There were sick kids, sick parents, proud mum moments, shared divorce experiences, shared happy moments and plans for the summer. Everyone of us came away lighter in mood. We showed solidarity and our friend, more than anything, knows that she has a core support team, we’re on her side, all the way.
I almost didn’t make the craft group at a friends house, one of our sons broke his hand, although we didn’t know it was broken then. It was one of those evenings that erupts out of nowhere, just when you think you’ve found a place of calm in your family life, deeply buried insecurities and alliances come to the fore, in a way that only ‘blended families’ can.
During a moment of calm amidst this storm, I went to the craft night, putting my needs first.
Seven mums sat in a friend’s garden, some knitting, some painting, rest of us just watching, sipping wine (or water in my case) chatting. Nothing too serious, getting younger kids to bed, babysitters, end of term teacher’s gifts, the new art gallery opening, and nice gardens to see. Nothing like the witches coven some men may imagine would result in a group of women meeting.
There is something about sharing a problem that really does half it. By sharing you realise that you’re neither the first or the last to suffer, and almost every problem can be made humorous when you share it with friends! I didn’t share my problems that night, it was all still too raw and unresolved, however I actually had fun, laughed and felt supported.
One of the most powerful healing friendship groups I belong to now though is a group of friends that I have not yet met.
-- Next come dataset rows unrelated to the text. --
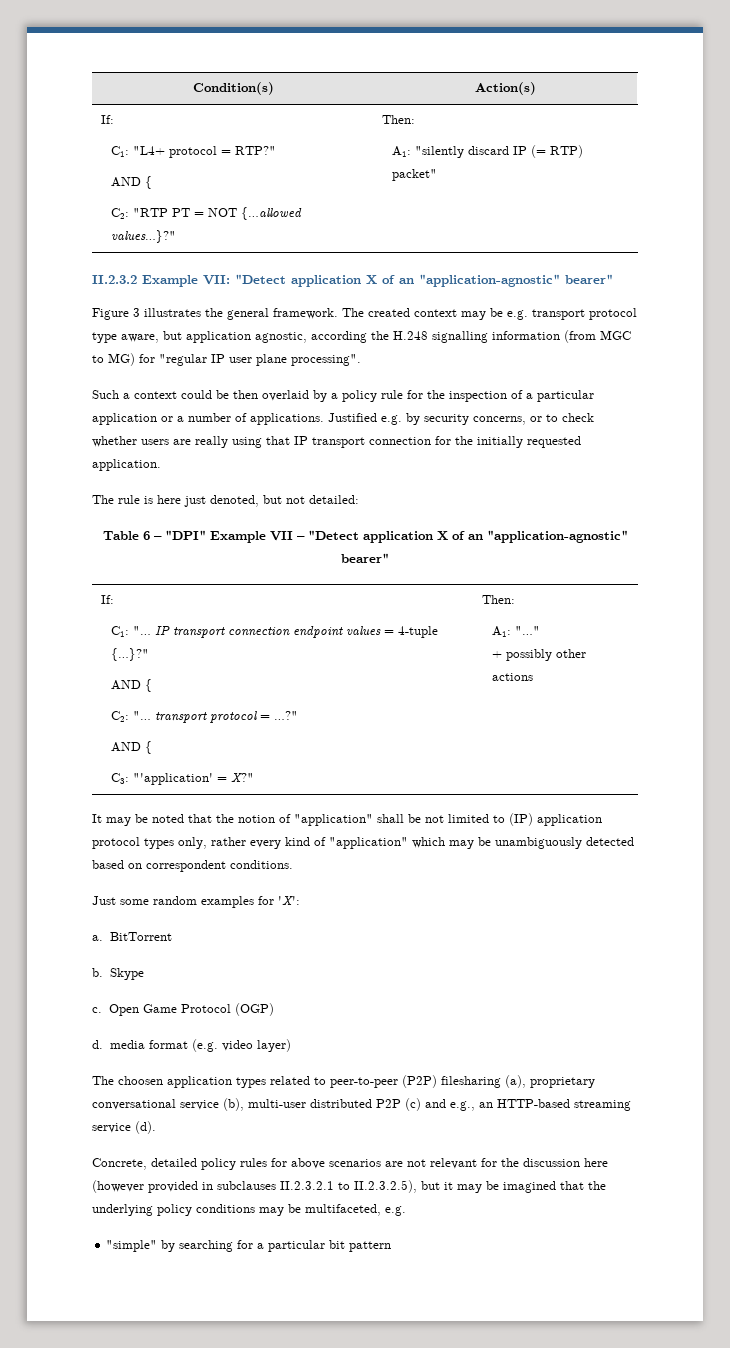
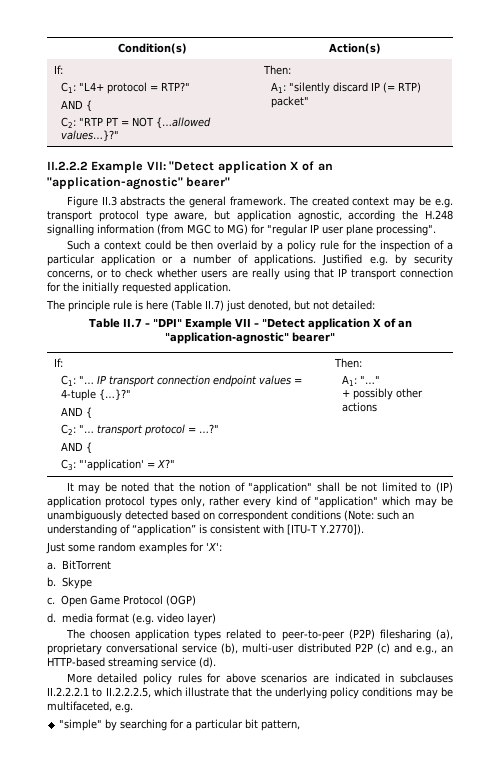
- II.2.3.2 Example VII: "Detect application X of an "application-agnostic" bearer"
+ II.2.2.2 Example VII: "Detect application X of an "application-agnostic" bearer"
- Figure 3 illustrates the general framework.
+ Figure II.3 abstracts the general framework.
- The rule is here just denoted, but not detailed:
+ The principle rule is here (Table II.7) just denoted, but not detailed:
- Table 6 – "DPI" Example VII – "Detect application X of an "application-agnostic" bearer"
+ Table II.7 – "DPI" Example VII – "Detect application X of an "application-agnostic" bearer"
- It may be noted that the notion of "application" shall be not limited to (IP) application protocol types only, rather every kind of "application" which may be unambiguously detected based on correspondent conditions.
+ It may be noted that the notion of "application" shall be not limited to (IP) application protocol types only, rather every kind of "application" which may be unambiguously detected based on correspondent conditions (Note: such an understanding of “application” is consistent with [ITU-T Y.2770]).
- Concrete, detailed policy rules for above scenarios are not relevant for the discussion here (however provided in subclauses II.2.3.2.1 to II.2.3.2.5), but it may be imagined that the underlying policy conditions may be multifaceted, e.g.
+ More detailed policy rules for above scenarios are indicated in subclauses II.2.2.2.1 to II.2.2.2.5, which illustrate that the underlying policy conditions may be multifaceted, e.g.
- "simple" by searching for a particular bit pattern
+ "simple" by searching for a particular bit pattern,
I may never get to meet them but it doesn’t make them any less important.
Facebook may be the scourge of many lives, but for periods, mine, and so many others it is often the only contact you have with the outside world. During the years that I was mainly bed bound and having visitors was too much for my senses, I found groups of people that were in the same boat. Being closed groups we could seek advice about symptoms, have a moan about life but most importantly laugh at ourselves! There are some wonderful people in these groups, many are far sicker that I am or ever was, yet we actually have fun. There have been virtual Balls, parties and trips.We have ‘Secret Santa’, ‘Easter Bunny’ and this year a ‘Secret Summer’. These cleverly organised events give us all random names and we choose gifts to send to each other. Being in similar situations, many with chemical sensitivities, food intolerances and physical disabilities, we have a head start on choosing gifts that can actually be of use and treasured by a fellow warrior.
Today I have my 92 year old friend Mr T popping in, as he does every Thursday for half an hour, and tomorrow I have a very dear school friend visiting, she has been a constant in my life for almost thirty years, and has continued to be here for me during my illness.
I am feeling very blessed and really wanted to tell the world how lucky I am and how happy I feel, knowing that I am surrounded by so many lovely friends, in person and on line and together we can get through whatever life throws at us.